Exercise details: Repeat exactly, and only, the lines below starting at the line that contains "payment method: cheque -> bank transfer" and ending at the line that contains "14 op voorraad: 3", inclusive of both.

[Stored dataset items]
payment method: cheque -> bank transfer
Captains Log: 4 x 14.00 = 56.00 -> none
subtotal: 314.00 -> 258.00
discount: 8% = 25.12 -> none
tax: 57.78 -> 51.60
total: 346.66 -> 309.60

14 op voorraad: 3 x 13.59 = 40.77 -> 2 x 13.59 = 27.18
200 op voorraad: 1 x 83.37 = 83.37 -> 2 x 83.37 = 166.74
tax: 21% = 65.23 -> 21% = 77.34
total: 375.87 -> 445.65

==

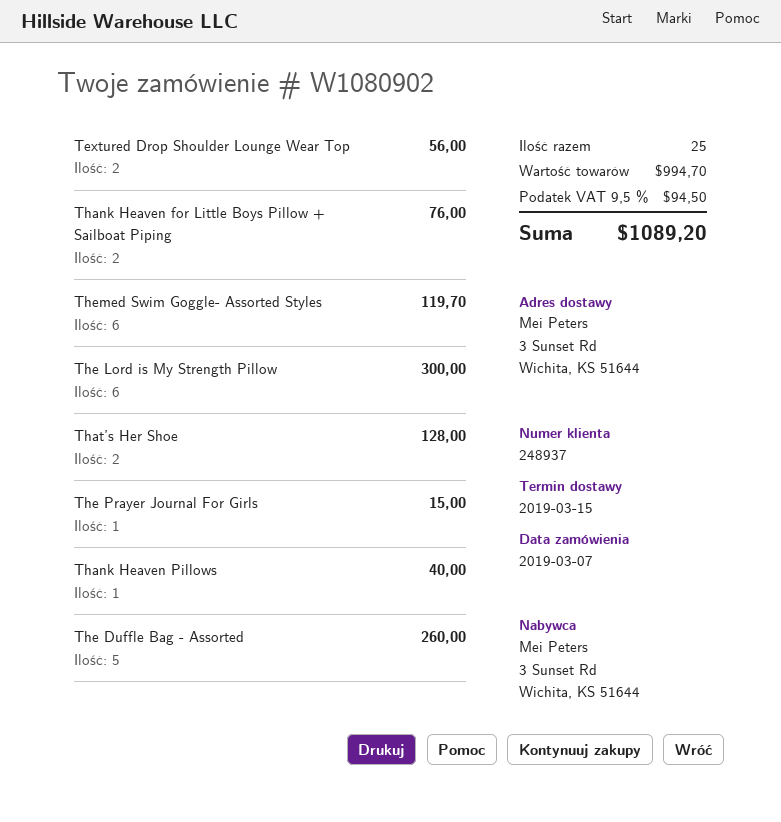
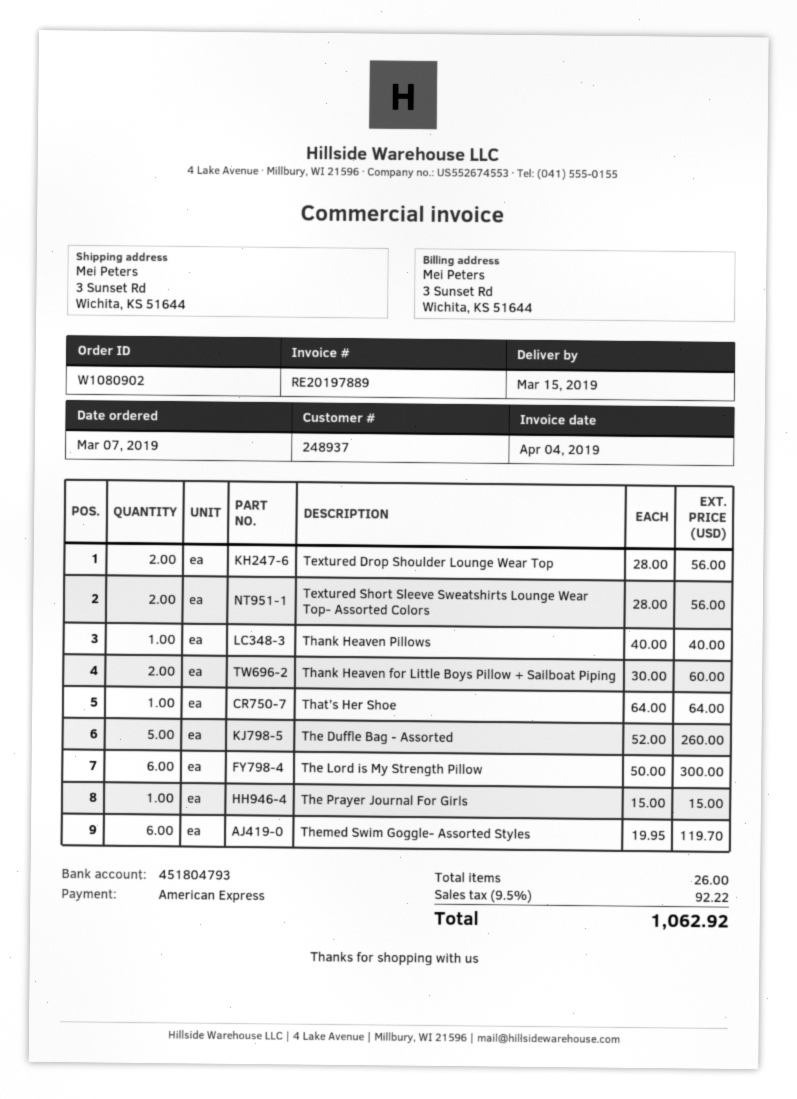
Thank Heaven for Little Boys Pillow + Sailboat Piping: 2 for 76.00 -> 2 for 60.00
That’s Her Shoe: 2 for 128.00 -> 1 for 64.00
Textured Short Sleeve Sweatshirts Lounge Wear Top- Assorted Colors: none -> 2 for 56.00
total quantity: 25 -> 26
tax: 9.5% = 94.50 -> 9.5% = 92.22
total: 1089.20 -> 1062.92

Written response:
payment method: cheque -> bank transfer
Captains Log: 4 x 14.00 = 56.00 -> none
subtotal: 314.00 -> 258.00
discount: 8% = 25.12 -> none
tax: 57.78 -> 51.60
total: 346.66 -> 309.60

14 op voorraad: 3 x 13.59 = 40.77 -> 2 x 13.59 = 27.18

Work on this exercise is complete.